Task goal:
Quote the records exactly, starting at the first line and stopping after the line with "-103,7 +103,7 @@"; skip the pictures.

[Front-end code change data]
::::
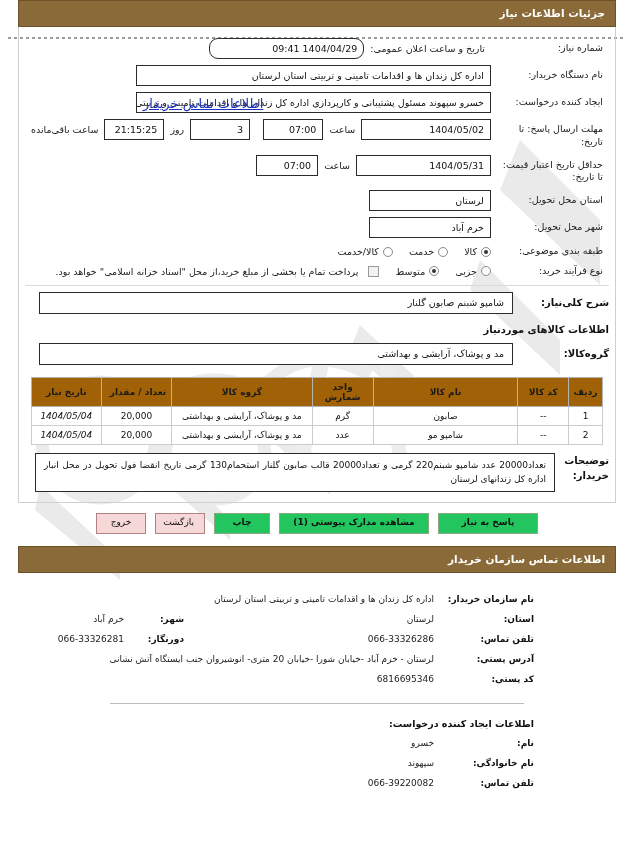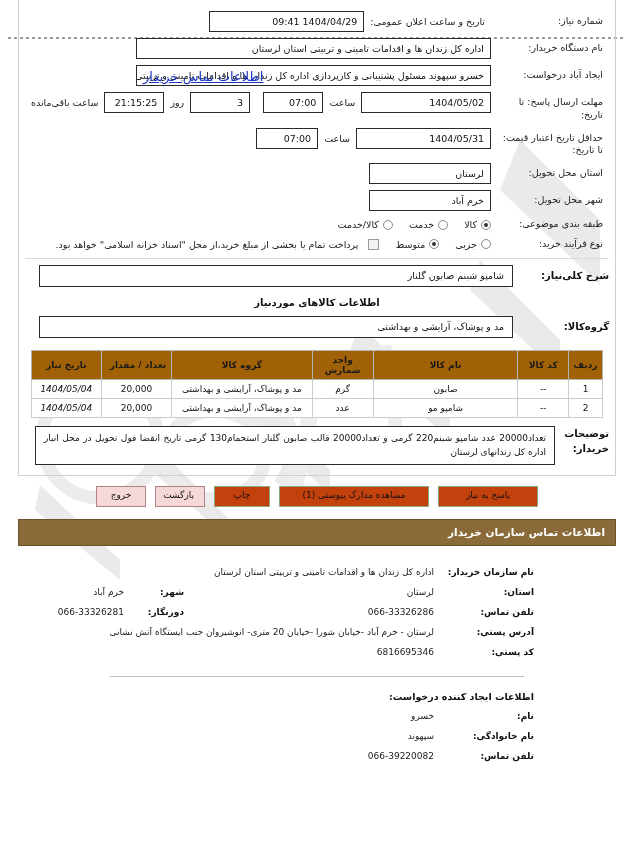--- a/index.html
+++ b/index.html
@@ -281,6 +281,9 @@
 
   <div class="content">
 
+    <div style="padding:0 18px;">
+      <div class="sec-header">جزئیات اطلاعات نیاز</div>
+    </div>
 
     <div style="padding:0 18px;">
       <div class="panel" style="padding:8px 6px 6px 6px;">

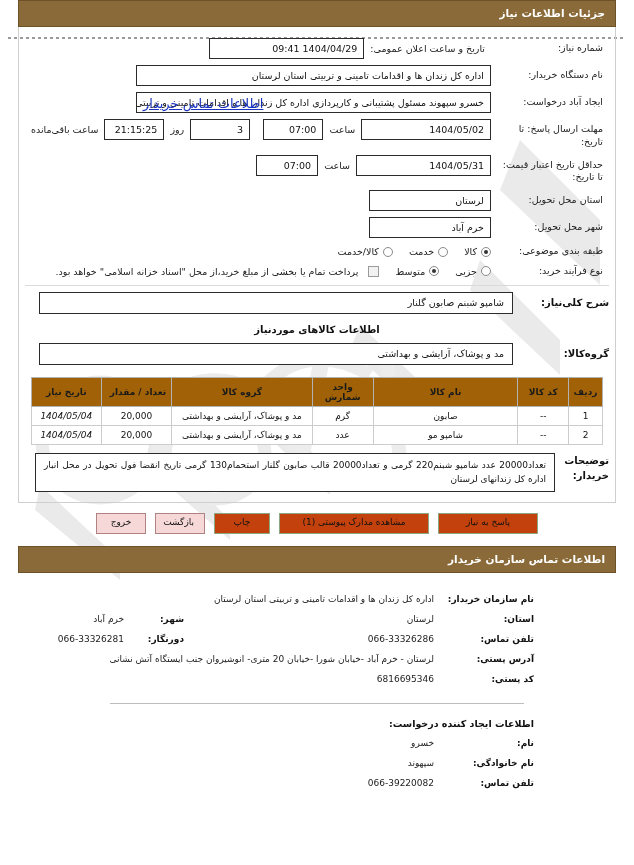--- a/index.html
+++ b/index.html
@@ -103,7 +103,7 @@
   .w-creator{ width: 355px; position: relative; }
   .w-date   { width: 135px; }
   .w-time   { width: 62px; }
-  .w-dt     { width: 155px; }
+  .w-dt     { width: 155px; border-radius: 9px; }
   .w-prov   { width: 122px; }
   .w-days   { width: 62px; }
   .w-clock  { width: 62px; }

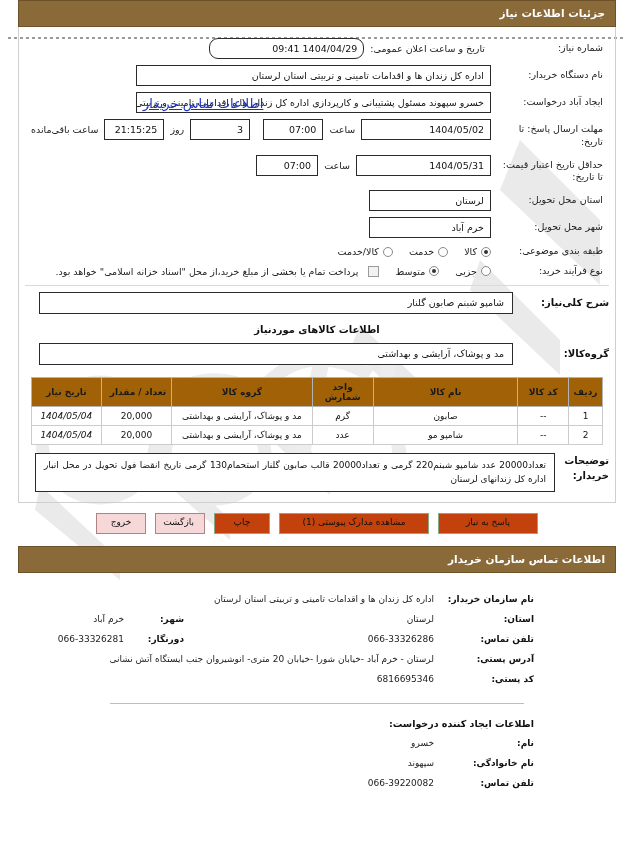--- a/index.html
+++ b/index.html
@@ -300,7 +300,7 @@
         </div>
 
         <div class="frow">
-          <div class="flabel">ایجاد آباد درخواست:</div>
+          <div class="flabel">ایجاد کننده درخواست:</div>
           <div class="fbox w-creator">
             <span>خسرو سپهوند مسئول پشتیبانی و کارپردازی اداره کل زندان ها و اقدامات تامینی و تربیتی استان لرستان</span>
             <a href="#" class="creator-link">اطلاعات تماس خریدار</a>

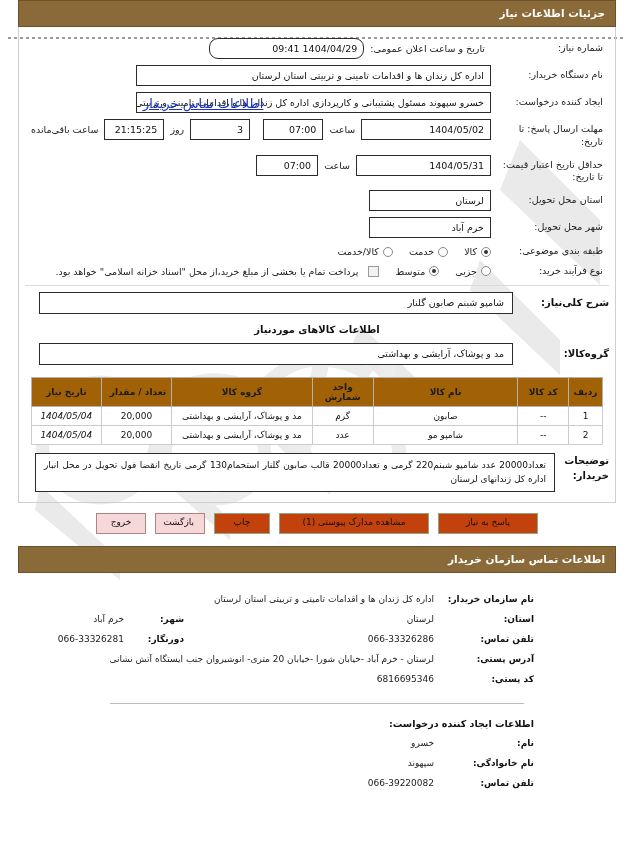--- a/index.html
+++ b/index.html
@@ -160,7 +160,7 @@
   }
   .sub-title {
     font-size: 10px; font-weight: bold; color: #111;
-    padding: 4px 0 2px 0; text-align: center;
+    padding: 4px 0 2px 0; text-align: right;
   }
 
   

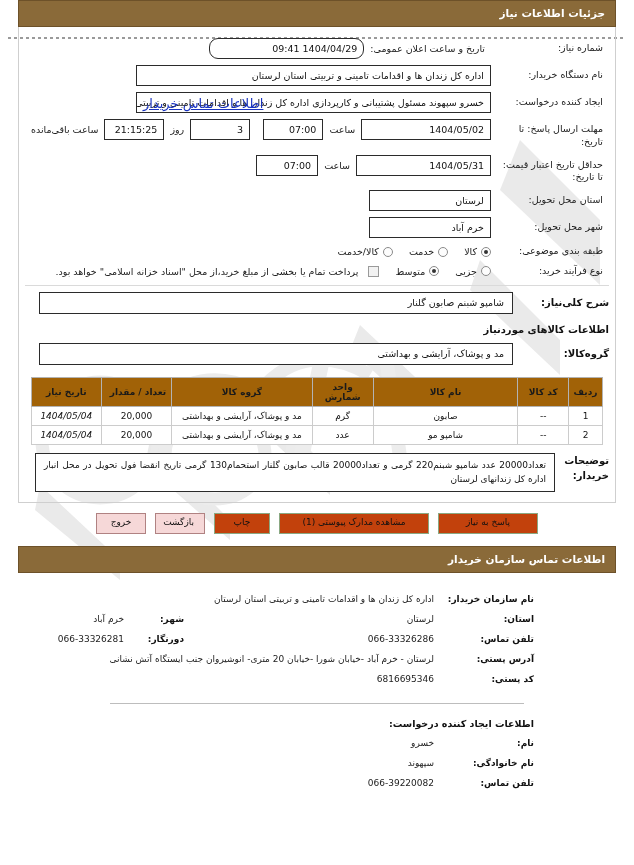--- a/index.html
+++ b/index.html
@@ -219,7 +219,7 @@
     color: #111;
     line-height: 1.1;
   }
-  .btn.green { background: #c2410c; border-color: #8aa882; }
+  .btn.green { background: #22c55e; border-color: #8aa882; font-weight: bold; }
   .btn.pink  { background: #f6d8d8; border-color: #b08282; }
   .btn.w-answer { width: 100px; }
   .btn.w-docs   { width: 150px; }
::::
Output for this exercise:
--- a/index.html
+++ b/index.html
@@ -281,6 +281,9 @@
 
   <div class="content">
 
+    <div style="padding:0 18px;">
+      <div class="sec-header">جزئیات اطلاعات نیاز</div>
+    </div>
 
     <div style="padding:0 18px;">
       <div class="panel" style="padding:8px 6px 6px 6px;">

--- a/index.html
+++ b/index.html
@@ -103,7 +103,7 @@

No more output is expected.